» **Goal of the exercise**:
Write out, word for word, every line in the data below from the one containing "[104,725,260,743] task1.2_GIT.txtto ->" to the one containing "[676,22,709,33] code ->", both of them included.

(Data items)

* * * * *

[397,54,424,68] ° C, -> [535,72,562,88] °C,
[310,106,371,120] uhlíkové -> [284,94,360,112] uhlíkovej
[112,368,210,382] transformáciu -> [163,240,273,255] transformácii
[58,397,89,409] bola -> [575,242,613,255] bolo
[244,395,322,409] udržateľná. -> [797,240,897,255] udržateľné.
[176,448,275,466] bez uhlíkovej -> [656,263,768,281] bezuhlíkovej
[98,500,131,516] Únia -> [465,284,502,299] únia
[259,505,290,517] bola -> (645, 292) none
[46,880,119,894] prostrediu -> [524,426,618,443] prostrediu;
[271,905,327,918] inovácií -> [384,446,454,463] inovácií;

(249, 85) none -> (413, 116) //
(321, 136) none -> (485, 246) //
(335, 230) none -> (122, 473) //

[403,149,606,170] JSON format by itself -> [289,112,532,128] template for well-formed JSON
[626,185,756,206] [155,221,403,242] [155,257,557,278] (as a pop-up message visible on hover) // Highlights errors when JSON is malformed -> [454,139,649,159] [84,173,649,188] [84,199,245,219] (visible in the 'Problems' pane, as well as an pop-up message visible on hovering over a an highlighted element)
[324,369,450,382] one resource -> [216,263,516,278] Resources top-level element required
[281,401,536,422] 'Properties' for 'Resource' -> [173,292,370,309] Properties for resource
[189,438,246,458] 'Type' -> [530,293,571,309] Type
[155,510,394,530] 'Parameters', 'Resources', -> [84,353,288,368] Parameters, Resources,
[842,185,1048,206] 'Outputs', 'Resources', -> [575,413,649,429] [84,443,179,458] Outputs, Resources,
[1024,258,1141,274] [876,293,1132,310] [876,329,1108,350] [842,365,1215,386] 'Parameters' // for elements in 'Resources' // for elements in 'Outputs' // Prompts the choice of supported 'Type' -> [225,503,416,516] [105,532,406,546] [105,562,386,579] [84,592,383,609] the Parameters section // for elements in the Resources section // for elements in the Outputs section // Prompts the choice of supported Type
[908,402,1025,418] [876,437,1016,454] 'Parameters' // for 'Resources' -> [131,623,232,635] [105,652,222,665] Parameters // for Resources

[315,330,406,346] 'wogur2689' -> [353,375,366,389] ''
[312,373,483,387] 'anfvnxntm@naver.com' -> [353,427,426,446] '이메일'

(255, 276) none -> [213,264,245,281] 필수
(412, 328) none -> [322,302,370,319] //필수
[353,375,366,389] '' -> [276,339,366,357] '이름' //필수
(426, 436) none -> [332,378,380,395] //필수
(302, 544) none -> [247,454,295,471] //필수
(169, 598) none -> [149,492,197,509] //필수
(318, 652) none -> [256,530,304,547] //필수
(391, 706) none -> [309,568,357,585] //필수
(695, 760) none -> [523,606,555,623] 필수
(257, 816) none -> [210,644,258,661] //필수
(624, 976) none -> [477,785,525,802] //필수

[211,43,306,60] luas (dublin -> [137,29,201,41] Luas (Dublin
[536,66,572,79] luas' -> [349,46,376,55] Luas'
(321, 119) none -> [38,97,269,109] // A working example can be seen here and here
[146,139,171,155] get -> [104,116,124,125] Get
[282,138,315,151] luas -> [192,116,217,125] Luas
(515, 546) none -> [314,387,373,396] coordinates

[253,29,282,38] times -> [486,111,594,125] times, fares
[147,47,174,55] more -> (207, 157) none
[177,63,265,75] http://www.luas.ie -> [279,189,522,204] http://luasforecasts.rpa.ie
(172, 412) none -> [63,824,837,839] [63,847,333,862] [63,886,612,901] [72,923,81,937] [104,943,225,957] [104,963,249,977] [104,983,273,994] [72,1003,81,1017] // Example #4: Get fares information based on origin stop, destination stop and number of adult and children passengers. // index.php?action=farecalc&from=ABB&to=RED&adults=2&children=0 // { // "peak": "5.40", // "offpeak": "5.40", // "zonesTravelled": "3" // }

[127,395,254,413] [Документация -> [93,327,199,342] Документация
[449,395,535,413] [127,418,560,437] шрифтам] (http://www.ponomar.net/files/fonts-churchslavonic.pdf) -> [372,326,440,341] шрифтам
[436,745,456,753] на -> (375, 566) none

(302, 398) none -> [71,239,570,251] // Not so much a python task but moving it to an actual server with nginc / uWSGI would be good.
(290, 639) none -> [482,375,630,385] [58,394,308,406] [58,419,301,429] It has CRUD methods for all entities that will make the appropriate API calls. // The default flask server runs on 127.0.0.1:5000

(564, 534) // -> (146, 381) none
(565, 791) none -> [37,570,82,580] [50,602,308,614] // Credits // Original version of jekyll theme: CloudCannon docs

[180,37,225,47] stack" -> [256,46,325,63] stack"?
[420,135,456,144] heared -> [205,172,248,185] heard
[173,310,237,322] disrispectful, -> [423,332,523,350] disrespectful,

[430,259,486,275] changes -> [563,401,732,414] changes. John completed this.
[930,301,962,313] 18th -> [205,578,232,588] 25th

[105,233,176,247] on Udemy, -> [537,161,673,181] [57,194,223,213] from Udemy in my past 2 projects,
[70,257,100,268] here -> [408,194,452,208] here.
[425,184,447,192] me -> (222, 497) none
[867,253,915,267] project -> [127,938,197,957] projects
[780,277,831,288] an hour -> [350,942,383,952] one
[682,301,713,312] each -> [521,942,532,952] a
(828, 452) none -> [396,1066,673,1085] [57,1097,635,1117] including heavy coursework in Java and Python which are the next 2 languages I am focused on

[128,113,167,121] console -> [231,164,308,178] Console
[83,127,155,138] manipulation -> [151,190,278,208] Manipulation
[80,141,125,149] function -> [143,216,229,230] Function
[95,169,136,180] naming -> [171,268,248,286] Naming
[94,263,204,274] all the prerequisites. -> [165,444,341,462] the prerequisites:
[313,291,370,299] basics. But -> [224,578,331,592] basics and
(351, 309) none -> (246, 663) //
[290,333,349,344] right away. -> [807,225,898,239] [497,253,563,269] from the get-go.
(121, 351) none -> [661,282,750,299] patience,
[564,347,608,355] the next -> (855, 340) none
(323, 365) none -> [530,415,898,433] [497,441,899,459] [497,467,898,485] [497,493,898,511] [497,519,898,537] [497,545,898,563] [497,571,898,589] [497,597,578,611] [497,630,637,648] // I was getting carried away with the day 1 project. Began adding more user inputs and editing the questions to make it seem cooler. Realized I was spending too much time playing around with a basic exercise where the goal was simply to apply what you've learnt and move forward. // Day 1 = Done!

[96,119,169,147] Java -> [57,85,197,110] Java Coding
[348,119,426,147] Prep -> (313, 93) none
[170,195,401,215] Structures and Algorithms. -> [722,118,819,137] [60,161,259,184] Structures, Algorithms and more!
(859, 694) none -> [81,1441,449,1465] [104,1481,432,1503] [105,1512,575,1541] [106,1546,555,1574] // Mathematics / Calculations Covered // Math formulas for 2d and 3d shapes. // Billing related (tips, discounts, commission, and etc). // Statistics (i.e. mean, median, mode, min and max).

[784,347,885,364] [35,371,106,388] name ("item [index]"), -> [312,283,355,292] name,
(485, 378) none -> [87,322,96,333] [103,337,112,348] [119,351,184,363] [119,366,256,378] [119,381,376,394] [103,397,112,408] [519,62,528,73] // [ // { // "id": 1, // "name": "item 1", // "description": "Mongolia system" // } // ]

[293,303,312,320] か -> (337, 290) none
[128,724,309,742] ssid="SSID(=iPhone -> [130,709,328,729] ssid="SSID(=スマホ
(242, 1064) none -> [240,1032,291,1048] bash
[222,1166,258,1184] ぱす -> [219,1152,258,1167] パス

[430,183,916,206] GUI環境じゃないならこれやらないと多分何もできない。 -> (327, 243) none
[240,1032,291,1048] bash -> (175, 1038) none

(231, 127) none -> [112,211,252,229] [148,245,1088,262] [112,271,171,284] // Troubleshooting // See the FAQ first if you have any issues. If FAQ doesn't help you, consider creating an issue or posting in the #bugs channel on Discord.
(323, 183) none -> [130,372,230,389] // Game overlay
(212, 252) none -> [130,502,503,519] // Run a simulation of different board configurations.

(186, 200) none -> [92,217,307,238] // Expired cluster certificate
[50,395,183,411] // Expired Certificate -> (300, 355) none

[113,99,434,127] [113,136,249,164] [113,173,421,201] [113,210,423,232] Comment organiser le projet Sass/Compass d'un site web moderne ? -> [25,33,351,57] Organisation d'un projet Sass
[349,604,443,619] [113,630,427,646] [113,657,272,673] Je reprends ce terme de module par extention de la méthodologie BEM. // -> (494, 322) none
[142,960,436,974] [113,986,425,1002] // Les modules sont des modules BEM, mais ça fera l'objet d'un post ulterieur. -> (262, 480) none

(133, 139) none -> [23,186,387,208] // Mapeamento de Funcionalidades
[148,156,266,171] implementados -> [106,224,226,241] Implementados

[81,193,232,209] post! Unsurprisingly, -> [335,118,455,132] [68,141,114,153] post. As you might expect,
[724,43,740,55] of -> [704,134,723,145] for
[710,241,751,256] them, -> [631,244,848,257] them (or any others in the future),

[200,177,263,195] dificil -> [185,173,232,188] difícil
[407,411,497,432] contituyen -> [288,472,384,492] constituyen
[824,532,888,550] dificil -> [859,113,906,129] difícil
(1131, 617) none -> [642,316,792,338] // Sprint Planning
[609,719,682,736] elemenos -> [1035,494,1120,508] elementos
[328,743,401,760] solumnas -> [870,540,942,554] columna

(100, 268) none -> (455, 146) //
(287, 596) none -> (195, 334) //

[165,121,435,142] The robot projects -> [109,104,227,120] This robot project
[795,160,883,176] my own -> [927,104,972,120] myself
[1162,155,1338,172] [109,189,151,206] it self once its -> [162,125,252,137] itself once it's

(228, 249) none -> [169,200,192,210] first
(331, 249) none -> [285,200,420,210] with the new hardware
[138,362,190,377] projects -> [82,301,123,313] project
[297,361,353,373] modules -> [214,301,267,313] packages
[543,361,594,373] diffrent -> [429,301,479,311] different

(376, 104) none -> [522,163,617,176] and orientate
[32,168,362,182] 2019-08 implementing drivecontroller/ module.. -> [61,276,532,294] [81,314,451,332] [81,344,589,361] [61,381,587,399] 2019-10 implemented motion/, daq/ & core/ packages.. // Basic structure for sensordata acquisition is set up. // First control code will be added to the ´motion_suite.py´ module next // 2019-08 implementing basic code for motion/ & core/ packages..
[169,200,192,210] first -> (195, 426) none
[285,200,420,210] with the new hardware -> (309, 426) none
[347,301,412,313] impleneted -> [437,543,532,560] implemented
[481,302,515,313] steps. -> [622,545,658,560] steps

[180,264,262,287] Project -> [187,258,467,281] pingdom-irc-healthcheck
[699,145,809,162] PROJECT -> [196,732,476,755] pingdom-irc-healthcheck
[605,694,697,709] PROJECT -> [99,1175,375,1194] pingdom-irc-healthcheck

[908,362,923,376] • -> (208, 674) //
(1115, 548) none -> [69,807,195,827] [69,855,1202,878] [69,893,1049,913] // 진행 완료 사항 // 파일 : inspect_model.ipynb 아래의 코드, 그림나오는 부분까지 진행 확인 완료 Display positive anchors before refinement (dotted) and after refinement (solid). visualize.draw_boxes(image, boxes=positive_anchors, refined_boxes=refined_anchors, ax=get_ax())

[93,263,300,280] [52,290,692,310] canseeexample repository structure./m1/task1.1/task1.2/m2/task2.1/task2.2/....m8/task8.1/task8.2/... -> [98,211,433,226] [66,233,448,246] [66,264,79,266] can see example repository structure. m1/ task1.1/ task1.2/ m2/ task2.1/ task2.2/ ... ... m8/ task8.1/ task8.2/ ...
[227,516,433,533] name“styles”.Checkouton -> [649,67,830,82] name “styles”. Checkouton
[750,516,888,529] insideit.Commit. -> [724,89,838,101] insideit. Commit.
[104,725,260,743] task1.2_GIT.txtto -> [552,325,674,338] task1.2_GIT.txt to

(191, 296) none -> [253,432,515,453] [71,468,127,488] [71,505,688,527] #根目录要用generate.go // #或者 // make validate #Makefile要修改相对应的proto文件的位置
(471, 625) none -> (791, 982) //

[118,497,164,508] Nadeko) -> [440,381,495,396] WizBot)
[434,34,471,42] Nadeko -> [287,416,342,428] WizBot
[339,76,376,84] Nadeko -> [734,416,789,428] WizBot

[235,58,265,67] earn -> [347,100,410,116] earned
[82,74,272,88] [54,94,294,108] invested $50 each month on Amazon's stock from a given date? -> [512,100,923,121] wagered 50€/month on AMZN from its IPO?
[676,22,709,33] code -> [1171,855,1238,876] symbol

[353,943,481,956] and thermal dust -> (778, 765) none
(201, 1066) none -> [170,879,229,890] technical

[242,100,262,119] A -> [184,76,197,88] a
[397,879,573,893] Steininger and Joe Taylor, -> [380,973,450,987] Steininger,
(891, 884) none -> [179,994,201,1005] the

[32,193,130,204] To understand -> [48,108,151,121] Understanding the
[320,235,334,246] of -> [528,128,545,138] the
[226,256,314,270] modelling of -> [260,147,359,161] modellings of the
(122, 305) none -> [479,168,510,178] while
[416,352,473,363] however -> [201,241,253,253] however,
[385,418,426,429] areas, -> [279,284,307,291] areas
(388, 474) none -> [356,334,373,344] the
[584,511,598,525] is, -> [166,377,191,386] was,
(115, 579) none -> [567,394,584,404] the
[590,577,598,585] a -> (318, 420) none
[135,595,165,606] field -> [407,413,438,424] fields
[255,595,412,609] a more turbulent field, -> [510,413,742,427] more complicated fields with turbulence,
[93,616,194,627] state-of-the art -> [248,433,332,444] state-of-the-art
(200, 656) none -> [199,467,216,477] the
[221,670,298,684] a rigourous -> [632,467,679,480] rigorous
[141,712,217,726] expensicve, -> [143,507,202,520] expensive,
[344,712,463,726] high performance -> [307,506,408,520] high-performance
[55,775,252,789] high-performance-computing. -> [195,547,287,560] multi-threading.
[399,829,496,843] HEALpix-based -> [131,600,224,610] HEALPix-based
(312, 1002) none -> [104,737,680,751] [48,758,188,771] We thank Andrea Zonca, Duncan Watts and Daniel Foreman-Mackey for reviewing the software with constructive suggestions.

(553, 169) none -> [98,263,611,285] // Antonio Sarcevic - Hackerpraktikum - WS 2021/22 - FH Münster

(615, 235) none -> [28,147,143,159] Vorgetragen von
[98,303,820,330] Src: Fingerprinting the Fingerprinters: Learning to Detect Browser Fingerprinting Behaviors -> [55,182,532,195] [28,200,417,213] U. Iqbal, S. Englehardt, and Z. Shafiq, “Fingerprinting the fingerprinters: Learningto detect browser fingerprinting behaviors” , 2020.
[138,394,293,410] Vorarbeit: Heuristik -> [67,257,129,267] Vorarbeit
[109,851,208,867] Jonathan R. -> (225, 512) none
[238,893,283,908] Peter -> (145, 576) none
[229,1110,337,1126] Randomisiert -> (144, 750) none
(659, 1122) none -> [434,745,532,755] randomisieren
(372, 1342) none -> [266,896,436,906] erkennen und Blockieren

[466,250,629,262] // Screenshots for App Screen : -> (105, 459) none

* * * * *

» **Task answer**:
[104,725,260,743] task1.2_GIT.txtto -> [552,325,674,338] task1.2_GIT.txt to

(191, 296) none -> [253,432,515,453] [71,468,127,488] [71,505,688,527] #根目录要用generate.go // #或者 // make validate #Makefile要修改相对应的proto文件的位置
(471, 625) none -> (791, 982) //

[118,497,164,508] Nadeko) -> [440,381,495,396] WizBot)
[434,34,471,42] Nadeko -> [287,416,342,428] WizBot
[339,76,376,84] Nadeko -> [734,416,789,428] WizBot

[235,58,265,67] earn -> [347,100,410,116] earned
[82,74,272,88] [54,94,294,108] invested $50 each month on Amazon's stock from a given date? -> [512,100,923,121] wagered 50€/month on AMZN from its IPO?
[676,22,709,33] code -> [1171,855,1238,876] symbol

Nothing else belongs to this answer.